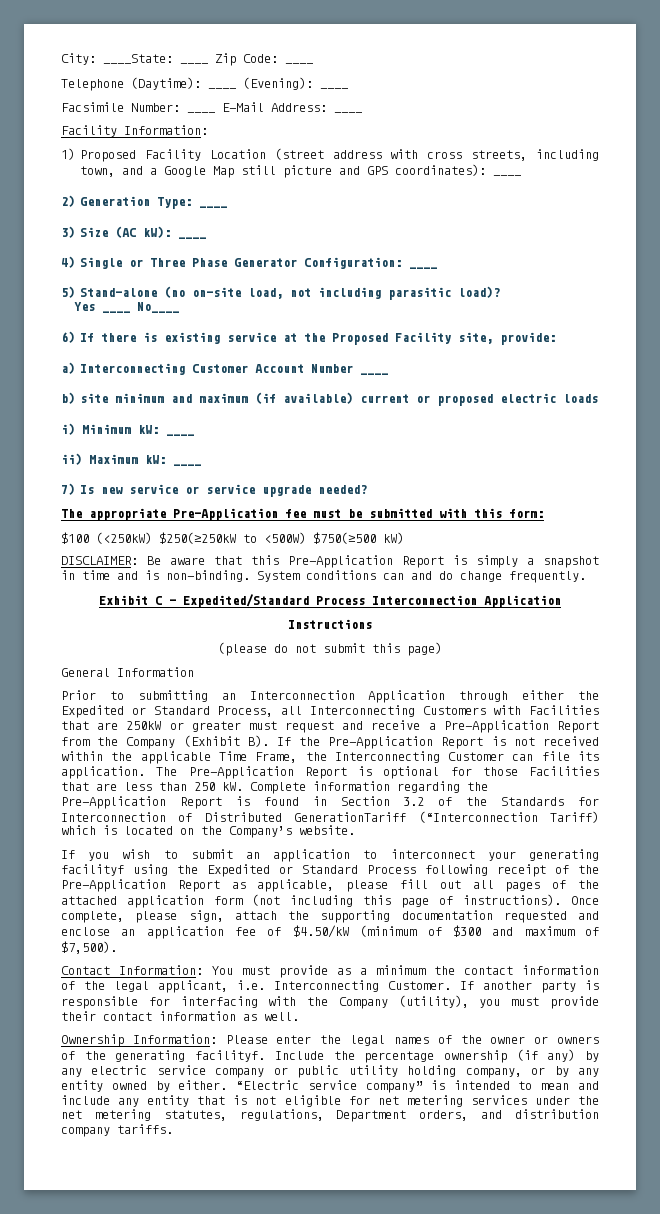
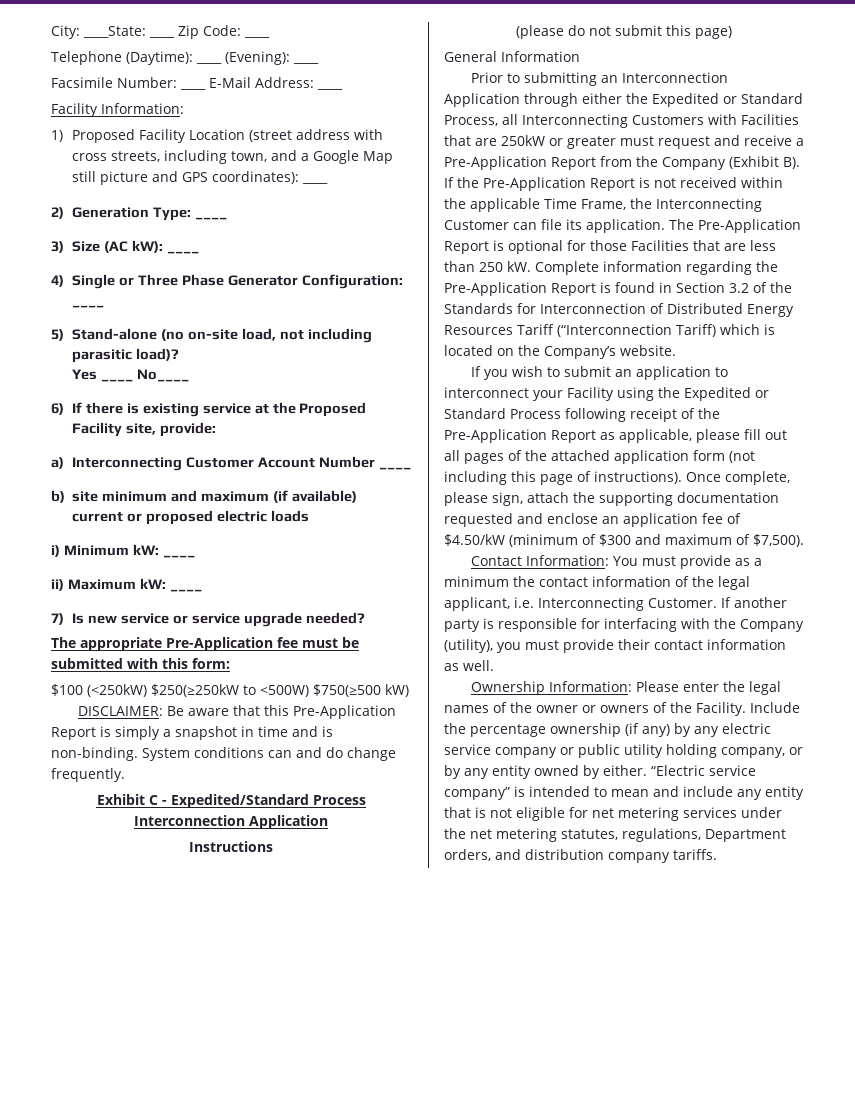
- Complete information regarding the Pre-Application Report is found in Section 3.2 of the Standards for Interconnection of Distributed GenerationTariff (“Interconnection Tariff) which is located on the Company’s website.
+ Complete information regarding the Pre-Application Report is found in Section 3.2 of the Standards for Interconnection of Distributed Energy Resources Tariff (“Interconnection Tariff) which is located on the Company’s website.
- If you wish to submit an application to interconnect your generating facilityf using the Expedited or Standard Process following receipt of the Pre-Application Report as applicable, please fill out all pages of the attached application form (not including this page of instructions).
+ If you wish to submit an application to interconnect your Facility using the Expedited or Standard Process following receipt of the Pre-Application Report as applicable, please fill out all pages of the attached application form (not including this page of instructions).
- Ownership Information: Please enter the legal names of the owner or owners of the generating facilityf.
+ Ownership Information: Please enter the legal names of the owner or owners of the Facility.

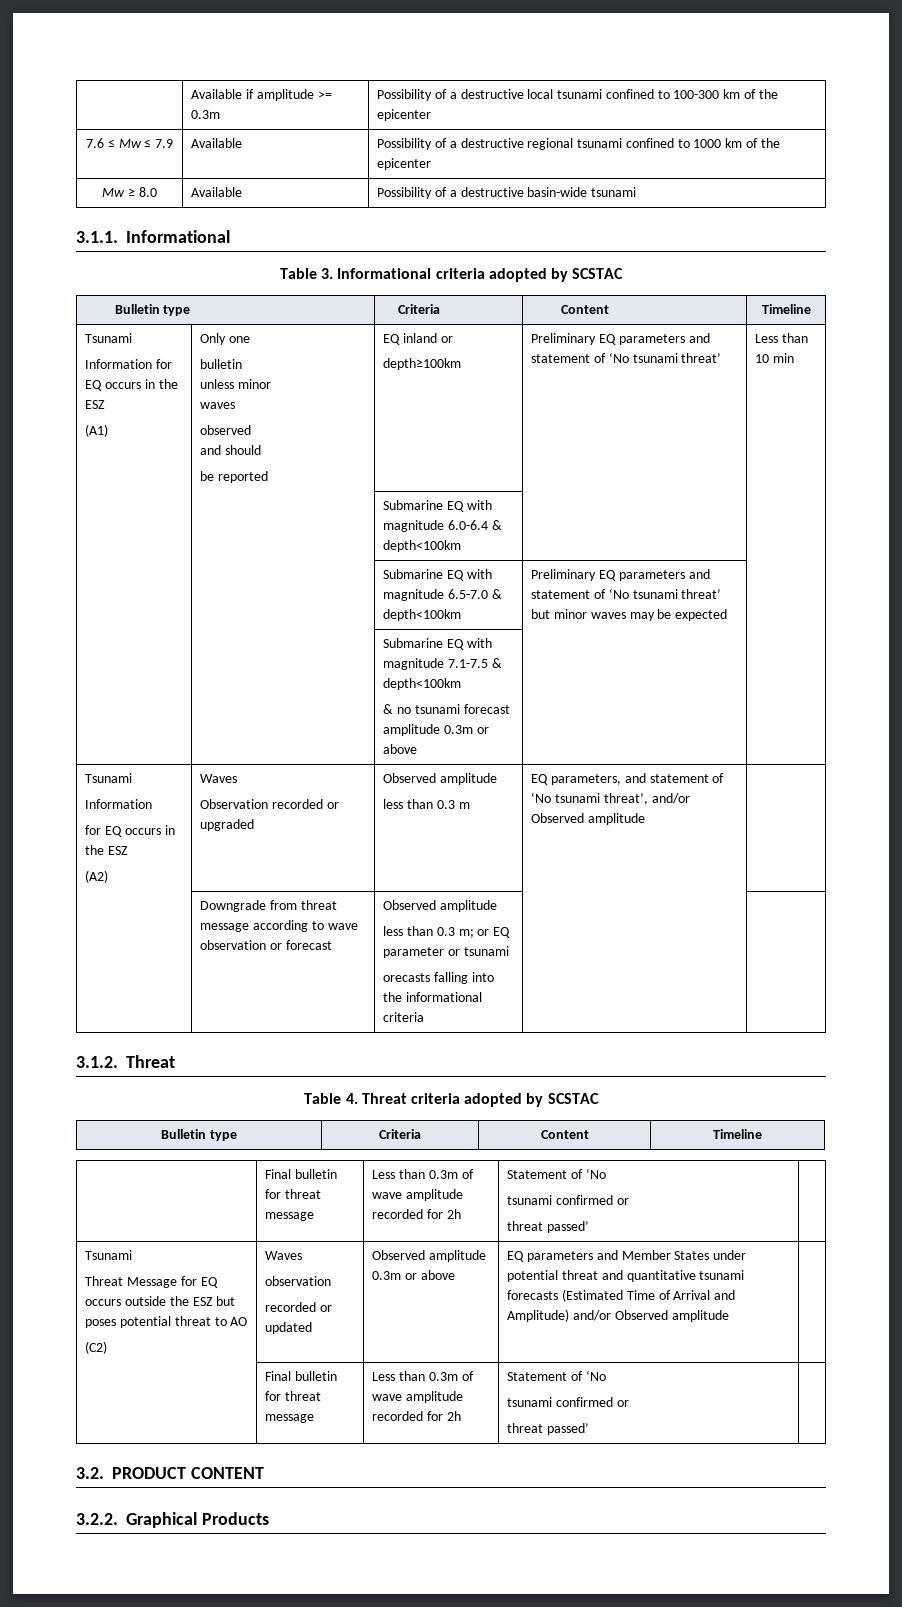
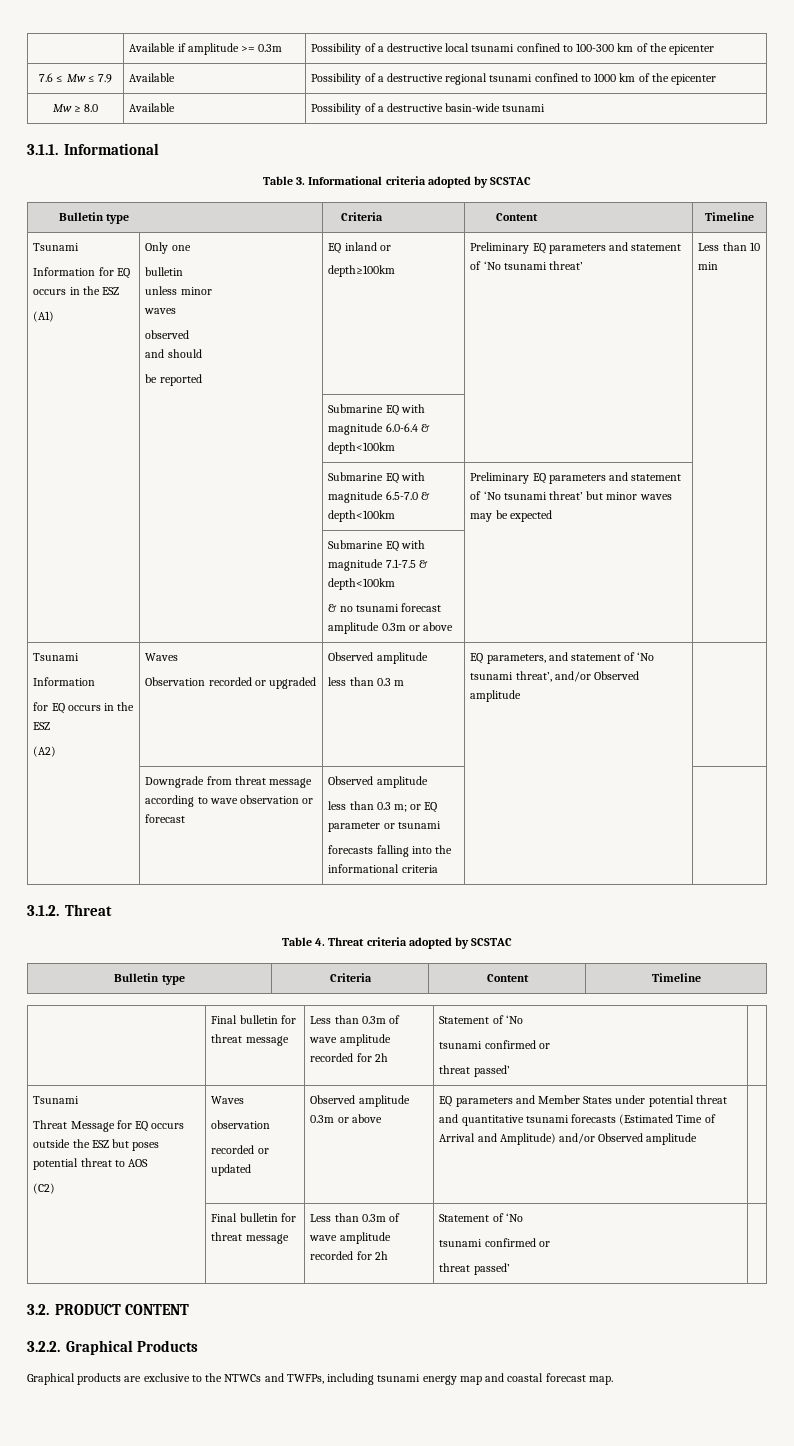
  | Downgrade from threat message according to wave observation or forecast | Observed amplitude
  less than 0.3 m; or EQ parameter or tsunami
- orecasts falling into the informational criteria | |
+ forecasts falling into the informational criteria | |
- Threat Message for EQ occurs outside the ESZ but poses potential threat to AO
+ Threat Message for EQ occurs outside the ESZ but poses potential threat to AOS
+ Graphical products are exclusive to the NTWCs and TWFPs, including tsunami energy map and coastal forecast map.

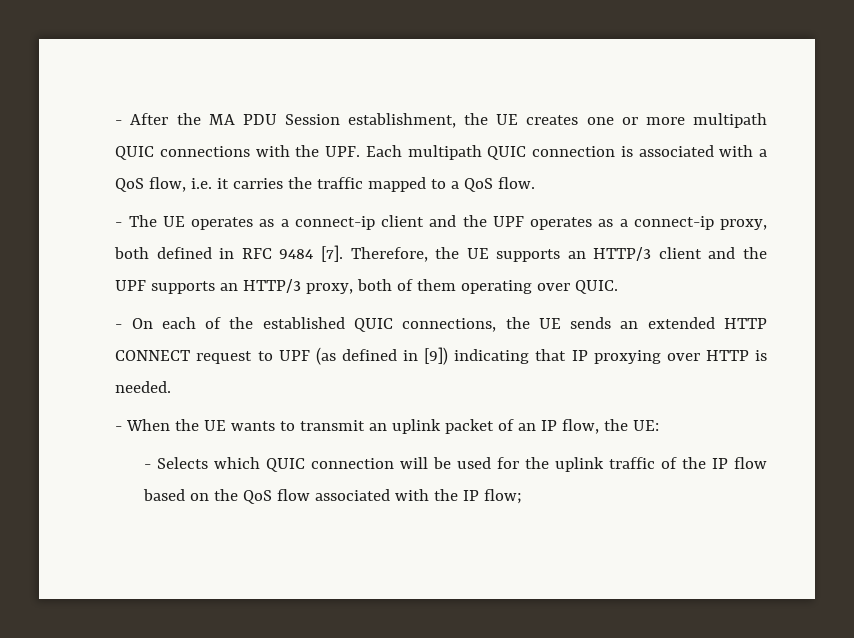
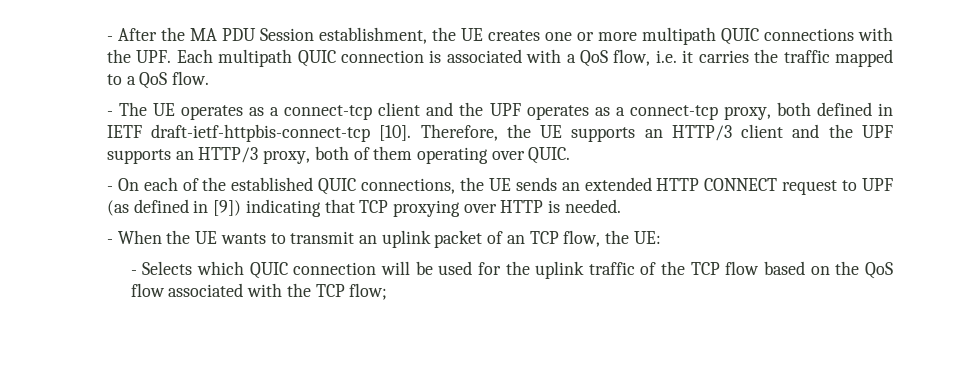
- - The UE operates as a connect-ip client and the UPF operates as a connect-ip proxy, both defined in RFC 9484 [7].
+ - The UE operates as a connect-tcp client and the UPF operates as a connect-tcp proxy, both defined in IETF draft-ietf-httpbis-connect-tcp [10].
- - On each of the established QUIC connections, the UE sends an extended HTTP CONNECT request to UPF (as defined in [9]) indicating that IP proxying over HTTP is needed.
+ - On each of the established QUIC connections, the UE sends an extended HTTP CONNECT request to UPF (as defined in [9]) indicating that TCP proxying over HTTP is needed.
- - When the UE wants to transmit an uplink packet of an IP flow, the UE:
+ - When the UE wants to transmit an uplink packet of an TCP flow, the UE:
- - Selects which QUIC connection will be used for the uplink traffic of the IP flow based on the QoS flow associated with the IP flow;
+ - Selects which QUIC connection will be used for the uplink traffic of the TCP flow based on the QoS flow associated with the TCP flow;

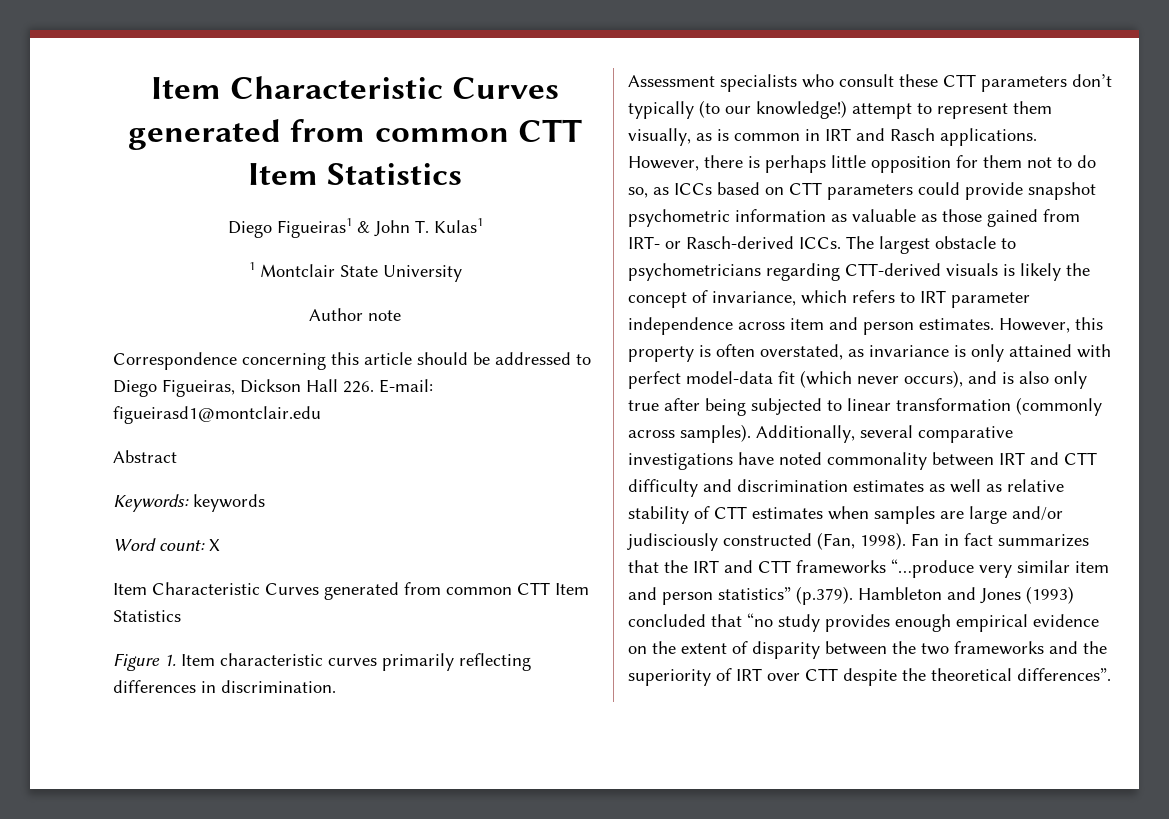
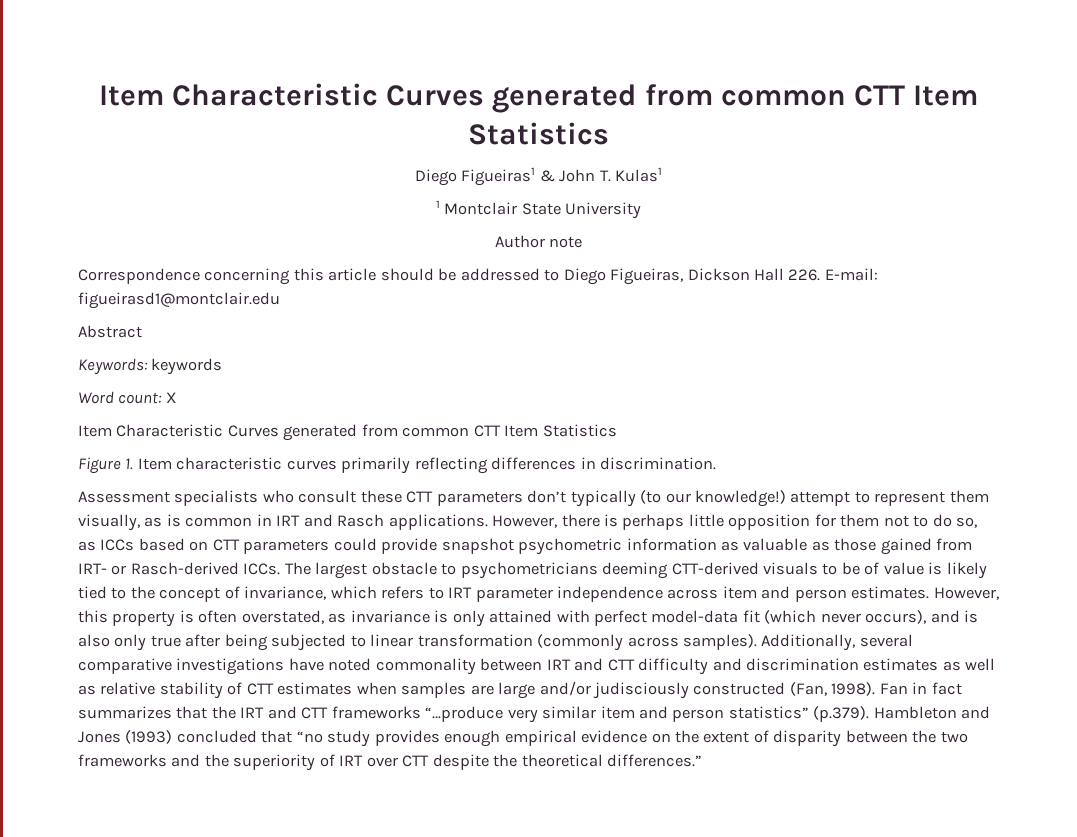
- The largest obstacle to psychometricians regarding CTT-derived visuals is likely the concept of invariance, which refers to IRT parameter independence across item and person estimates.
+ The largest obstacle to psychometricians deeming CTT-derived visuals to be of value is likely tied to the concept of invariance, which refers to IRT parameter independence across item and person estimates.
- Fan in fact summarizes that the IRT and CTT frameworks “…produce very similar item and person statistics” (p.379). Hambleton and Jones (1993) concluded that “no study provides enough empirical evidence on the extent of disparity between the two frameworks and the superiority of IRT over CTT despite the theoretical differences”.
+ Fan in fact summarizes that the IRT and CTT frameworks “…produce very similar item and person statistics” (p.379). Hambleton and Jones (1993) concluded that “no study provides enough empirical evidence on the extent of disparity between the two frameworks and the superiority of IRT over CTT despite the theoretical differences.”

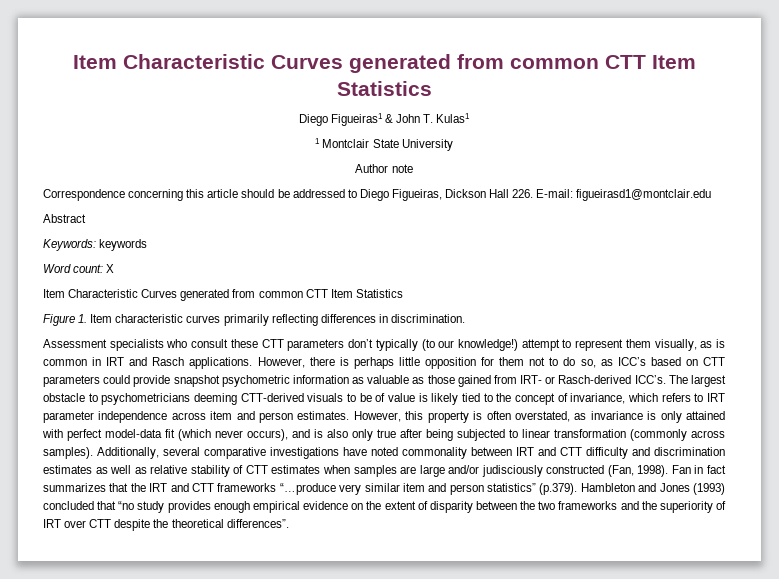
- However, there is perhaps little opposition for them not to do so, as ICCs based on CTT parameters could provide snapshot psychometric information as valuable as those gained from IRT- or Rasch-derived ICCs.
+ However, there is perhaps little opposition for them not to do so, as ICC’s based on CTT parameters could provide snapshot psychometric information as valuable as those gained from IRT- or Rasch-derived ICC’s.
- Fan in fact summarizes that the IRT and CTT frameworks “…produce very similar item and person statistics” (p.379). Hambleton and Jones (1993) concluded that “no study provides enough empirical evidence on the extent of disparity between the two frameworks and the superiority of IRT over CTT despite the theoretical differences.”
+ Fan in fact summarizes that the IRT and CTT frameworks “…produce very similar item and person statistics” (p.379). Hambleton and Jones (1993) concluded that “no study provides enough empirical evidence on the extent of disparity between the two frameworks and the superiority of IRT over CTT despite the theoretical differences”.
***
**REQUIREMENT:**
Return each line of the material above that holds the string "your".

**RESPONSE TO THE EXERCISE:**
- If you wish to submit an application to interconnect your generating facilityf using the Expedited or Standard Process following receipt of the Pre-Application Report as applicable, please fill out all pages of the attached application form (not including this page of instructions).
+ If you wish to submit an application to interconnect your Facility using the Expedited or Standard Process following receipt of the Pre-Application Report as applicable, please fill out all pages of the attached application form (not including this page of instructions).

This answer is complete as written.